AI-First – PMF

PMF sempre foi difícil de medir. Mas em AI First, ficou ainda mais complexo – agora existem muitos falsos positivos.

De um lado, existe FOMO. Clientes querem comprar AI. Boards estão cobrando. Executivos querem testar. Times querem dizer que estão usando. Isso gera reuniões, pilotos, contratos e até crescimento de receita. Mas nem todo crescimento é PMF. Às vezes é apenas curiosidade de mercado.

Do outro lado, ficou muito mais fácil entregar “produto” sem que ele esteja realmente codificado. Com AI, automação, prompts, integrações frágeis, serviços manuais e humanos no loop, uma startup consegue entregar valor antes de ter um produto escalável. Isso é uma vantagem enorme para aprender rápido. Mas também pode virar uma armadilha: a empresa confunde serviço bem entregue com produto repetível.

Por isso, PMF não pode ser medido apenas por receita, crescimento ou logos de clientes. Precisa ser medido pela combinação entre demanda, repetição e eficiência de entrega. A pergunta passa a ser: “conseguimos entregar esse resultado de forma repetível, com margem crescente e cada vez menos customização?”
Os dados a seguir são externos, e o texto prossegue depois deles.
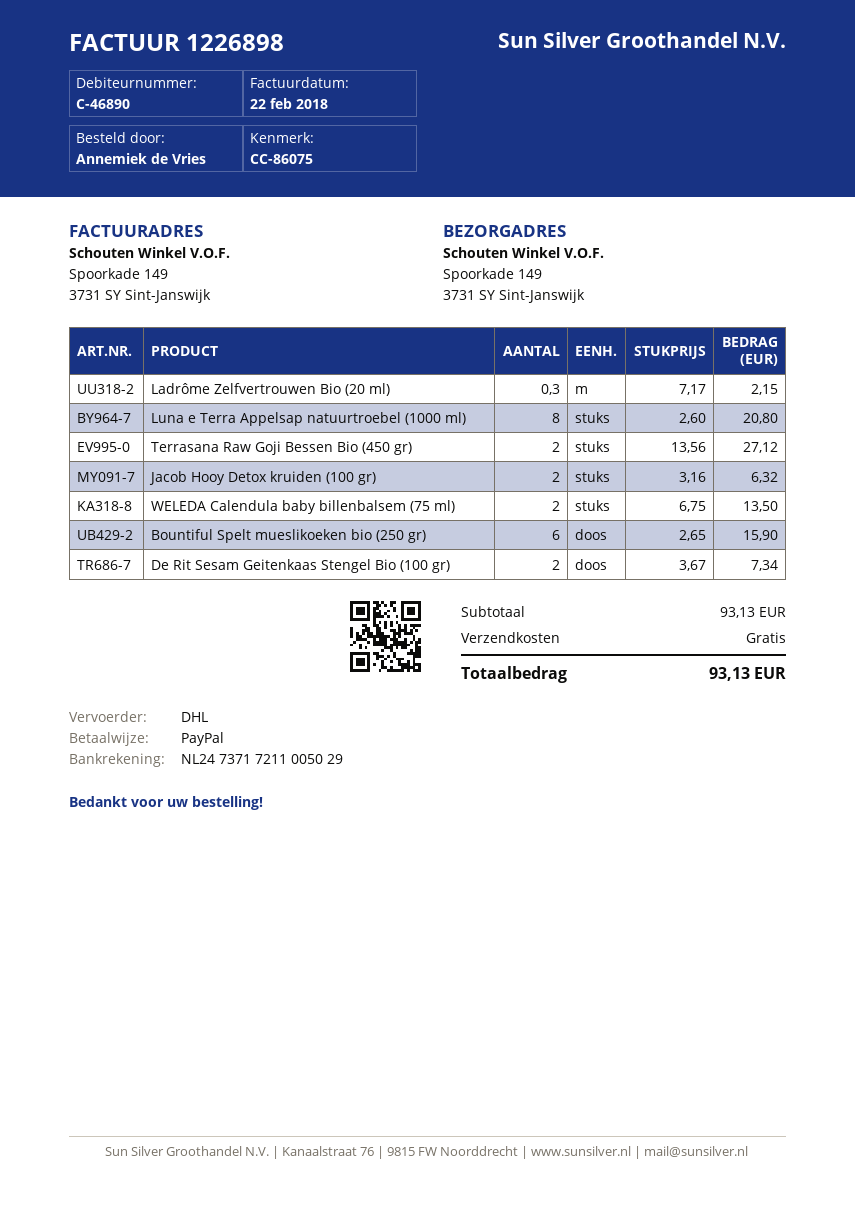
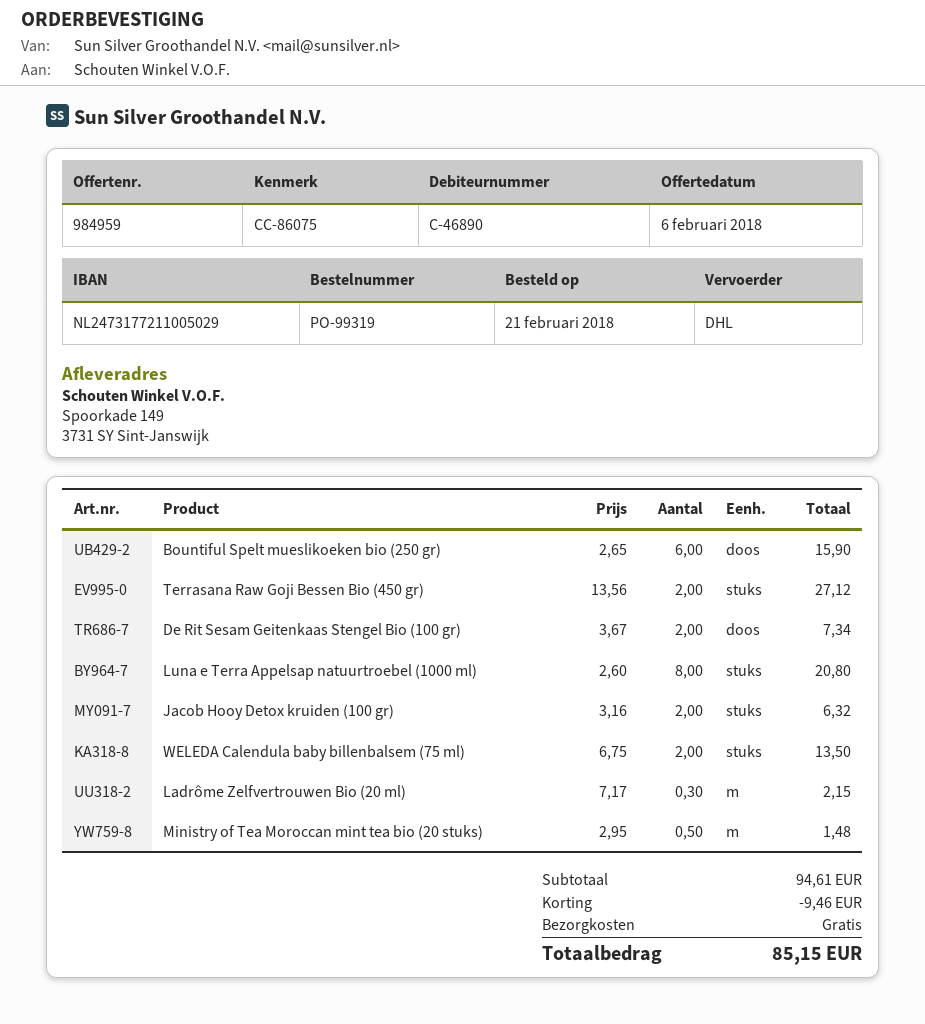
bank account: NL2473717211005029 -> NL2473177211005029
Ministry of Tea Moroccan mint tea bio (20 stuks): none -> 0.5 x 2.95 = 1.48
subtotal: 93.13 -> 94.61
discount: none -> 9.46
total: 93.13 -> 85.15

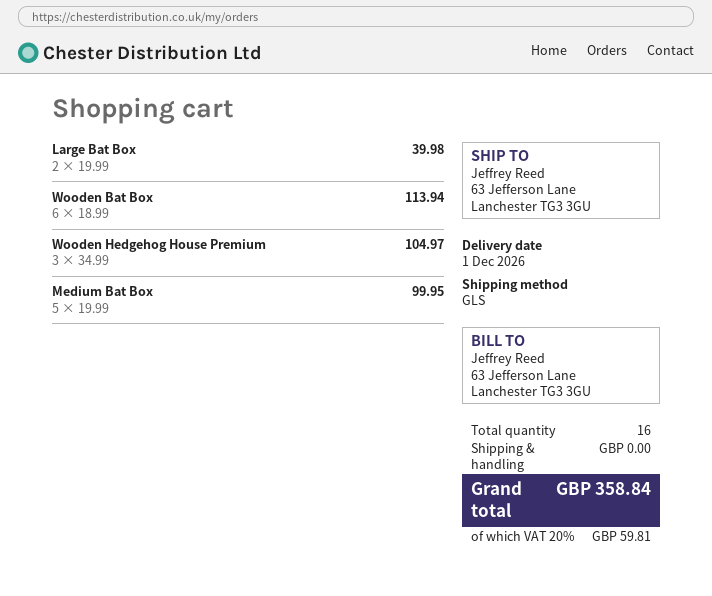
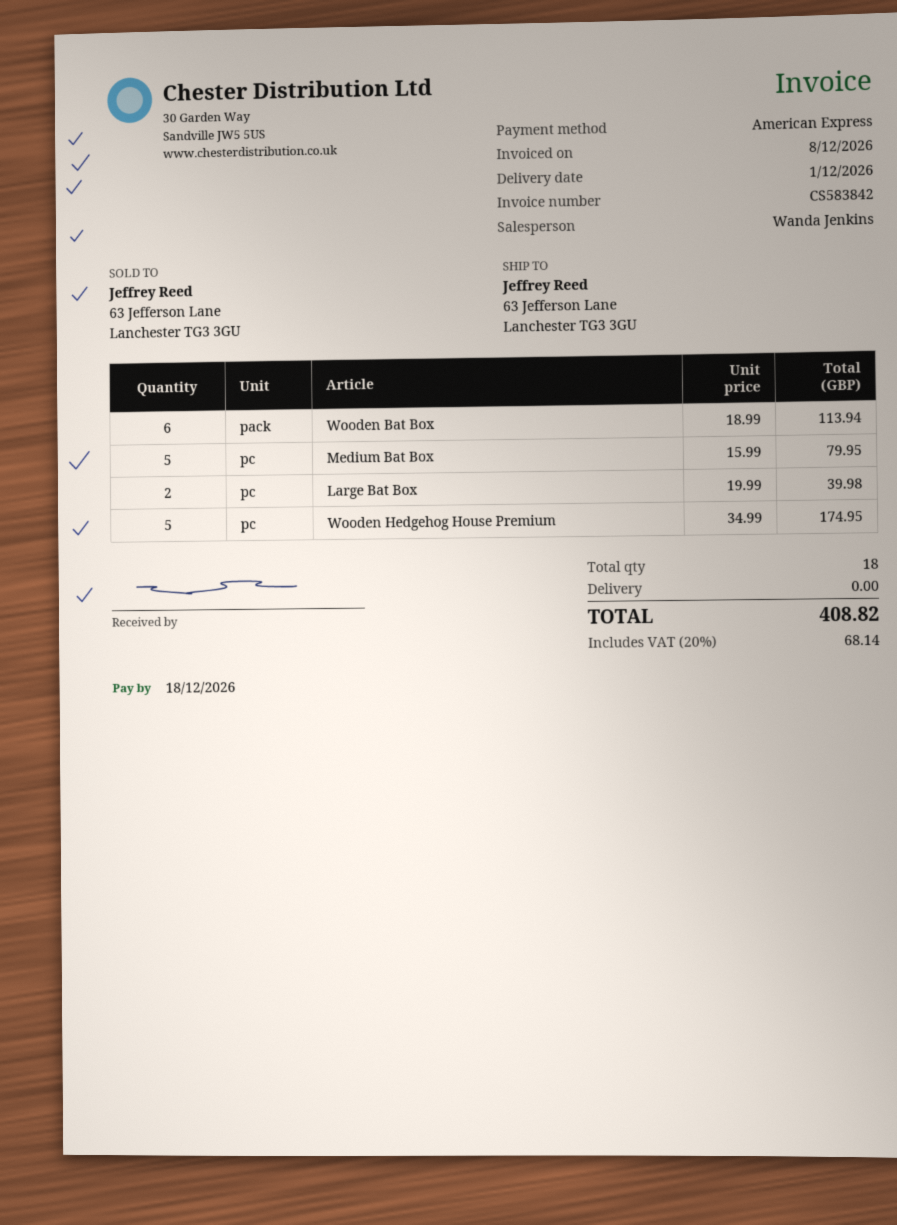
Wooden Hedgehog House Premium: 3 x 34.99 = 104.97 -> 5 x 34.99 = 174.95
Medium Bat Box: 5 x 19.99 = 99.95 -> 5 x 15.99 = 79.95
total quantity: 16 -> 18
tax: 20% = 59.81 -> 20% = 68.14
total: 358.84 -> 408.82

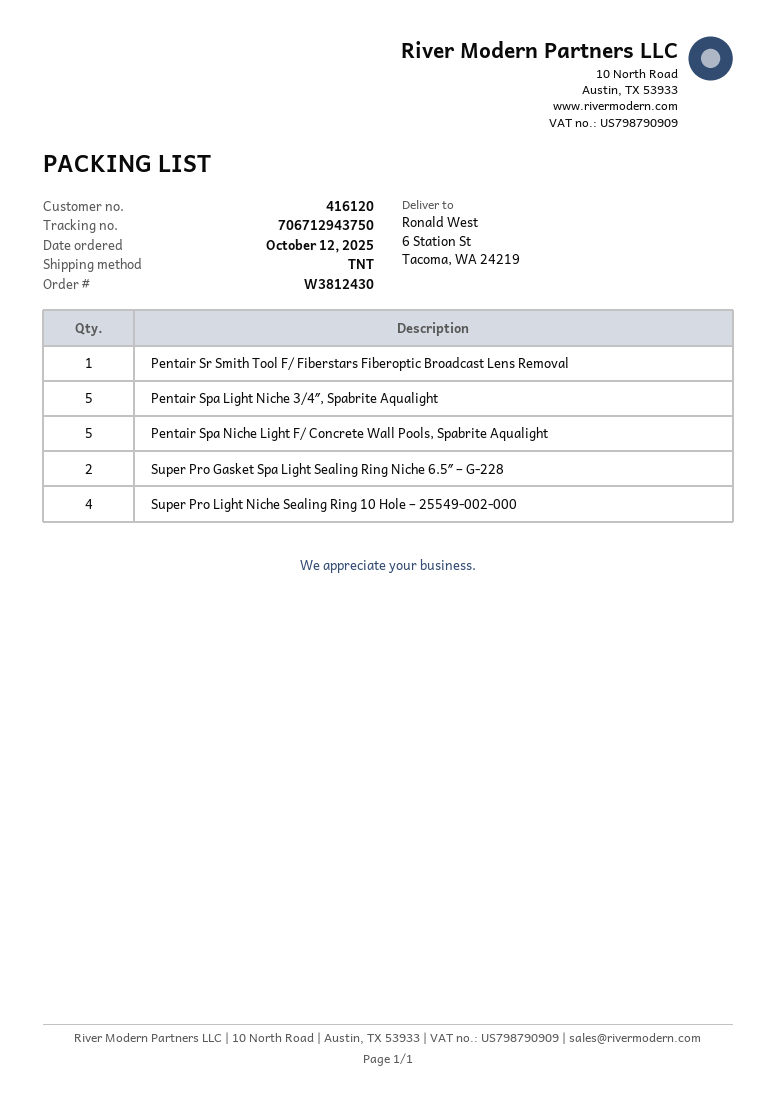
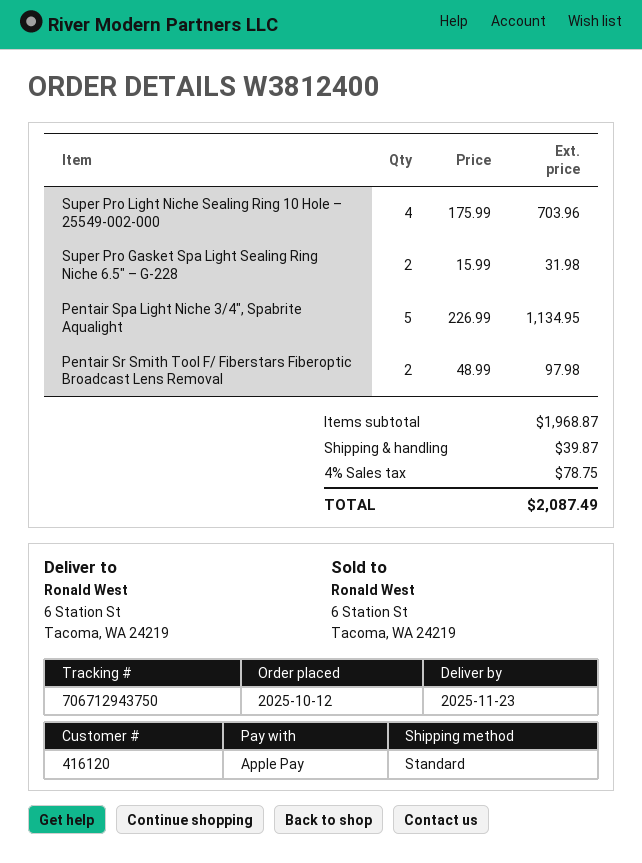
order number: W3812430 -> W3812400
shipping method: TNT -> standard
Pentair Sr Smith Tool F/ Fiberstars Fiberoptic Broadcast Lens Removal: 1 -> 2
Pentair Spa Niche Light F/ Concrete Wall Pools, Spabrite Aqualight: 5 -> none

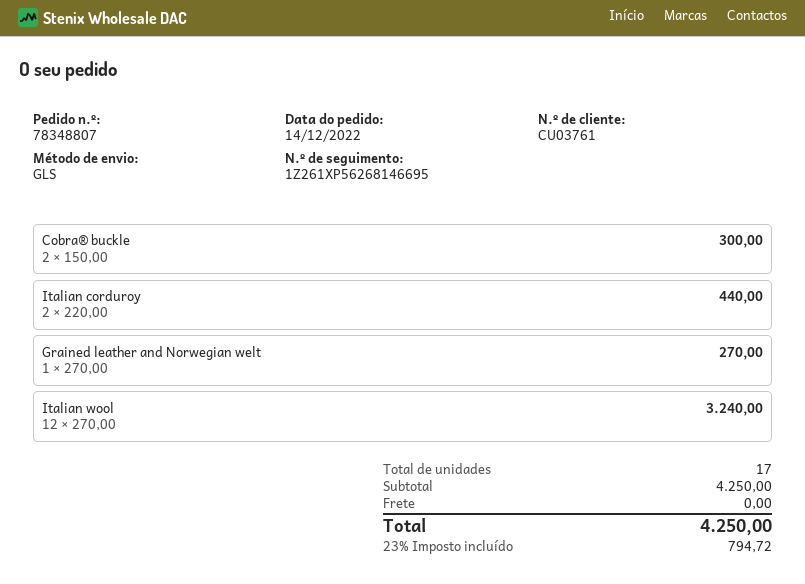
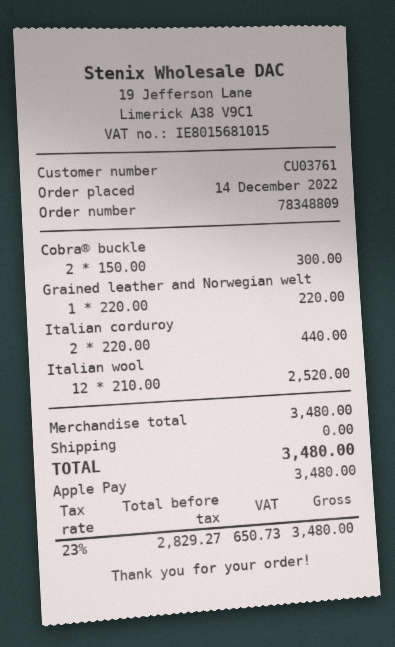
order number: 78348807 -> 78348809
Grained leather and Norwegian welt: 1 x 270.00 = 270.00 -> 1 x 220.00 = 220.00
Italian wool: 12 x 270.00 = 3240.00 -> 12 x 210.00 = 2520.00
subtotal: 4250.00 -> 3480.00
tax: 23% = 794.72 -> 23% = 650.73
total: 4250.00 -> 3480.00

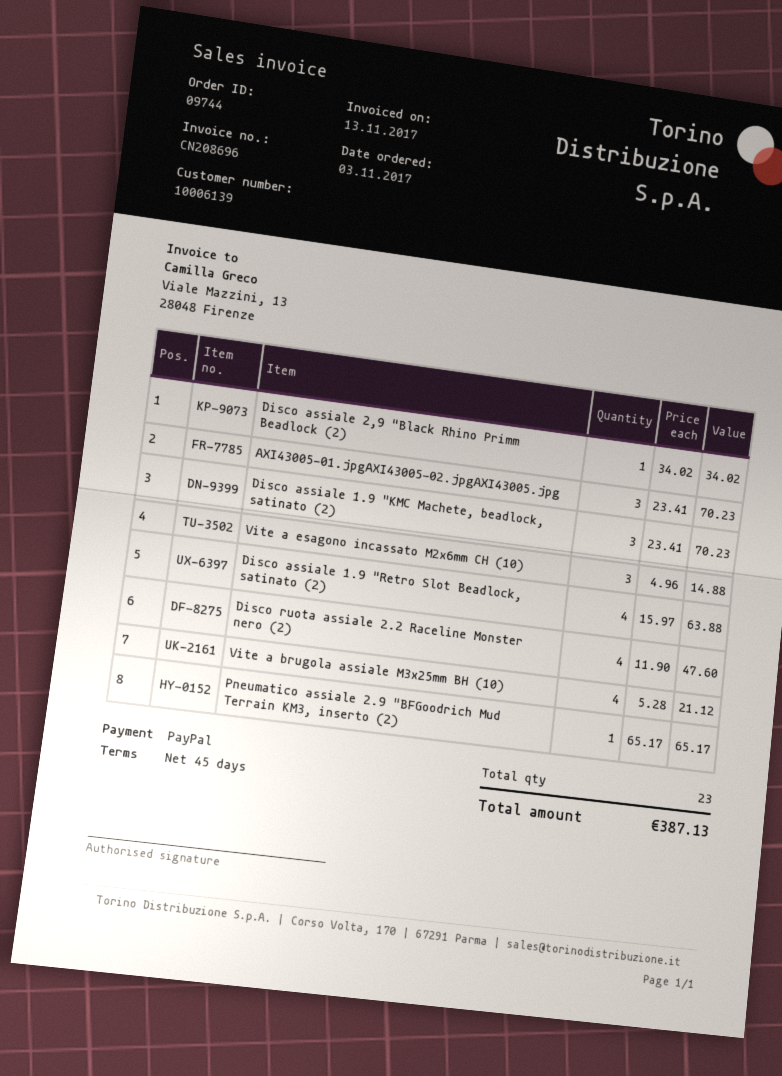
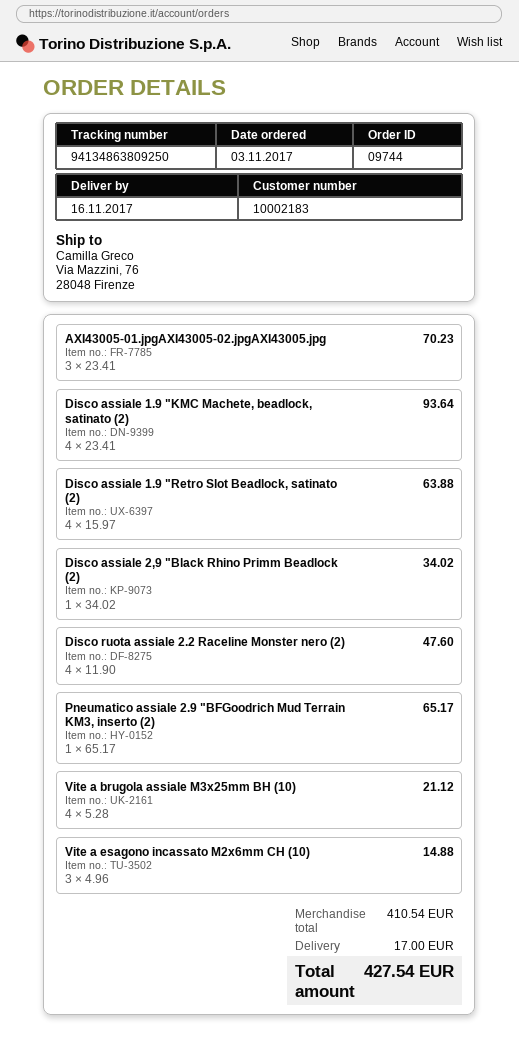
customer number: 10006139 -> 10002183
Disco assiale 1.9 "KMC Machete, beadlock, satinato (2): 3 x 23.41 = 70.23 -> 4 x 23.41 = 93.64
shipping: none -> 17.00
total: 387.13 -> 427.54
Em SaaS, customização excessiva já era um risco. Agora, ela pode ficar invisível. Cada cliente recebe um prompt diferente, um fluxo diferente, uma integração diferente, uma camada manual diferente, um ajuste operacional diferente. Por fora, parece produto. Por dentro, pode ser uma consultoria disfarçada de software.

Por isso, founders precisam definir com muito mais precisão o que é core e o que é customização.

Core é aquilo que melhora para todos os clientes quando o produto evolui. Customização é aquilo que melhora apenas para um cliente e aumenta complexidade operacional.

Core cria margem. Customização consome margem. Core aumenta defensibilidade. Customização aumenta dívida operacional.

Isso não significa que customização seja sempre ruim. No começo, ela pode ser necessária para aprender. Mas, se a empresa não sabe transformar customização em core ao longo do tempo, talvez ela não esteja construindo um produto AI First. Talvez esteja construindo uma operação de serviços com uma camada de AI.

O mesmo vale para human-in-the-loop. Ele pode ser necessário no início, especialmente para qualidade, confiança e aprendizado. Mas precisa ser medido com honestidade. Quanto trabalho humano ainda existe na entrega? Esse trabalho cai com o tempo? O sistema aprende? O custo por output diminui? A margem bruta melhora conforme a base cresce?

Talvez o novo PMF precise provar mais três coisas ao mesmo tempo: custo de inferência dominado, human-in-the-loop decrescente e core/customização playbookado.

Sem isso, crescimento pode enganar. Pode parecer tração. Pode parecer PMF. Pode parecer inevitabilidade. Mas, no fundo, ser apenas vibe financiando uma operação cara.

AI First não elimina os fundamentos de PMF. Ela aumenta o padrão. Porque agora não basta provar que o cliente quer o resultado. É preciso provar que esse resultado pode virar produto.